> _PROBLEM DETAILS_: Only the lines from the one containing "Maysa waist zip" to the end of the data are wanted; print them exactly as they appear.

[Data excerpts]
□ □ □ □ □ □ □
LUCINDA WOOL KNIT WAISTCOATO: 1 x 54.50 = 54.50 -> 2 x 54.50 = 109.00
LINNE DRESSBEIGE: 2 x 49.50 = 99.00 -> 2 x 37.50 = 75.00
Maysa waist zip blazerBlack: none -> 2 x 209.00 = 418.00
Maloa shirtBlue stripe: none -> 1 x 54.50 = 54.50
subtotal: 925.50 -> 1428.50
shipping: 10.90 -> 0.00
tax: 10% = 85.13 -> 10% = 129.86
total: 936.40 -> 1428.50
□ □ □ □ □ □ □
> _EXERCISE RESULT_:
Maysa waist zip blazerBlack: none -> 2 x 209.00 = 418.00
Maloa shirtBlue stripe: none -> 1 x 54.50 = 54.50
subtotal: 925.50 -> 1428.50
shipping: 10.90 -> 0.00
tax: 10% = 85.13 -> 10% = 129.86
total: 936.40 -> 1428.50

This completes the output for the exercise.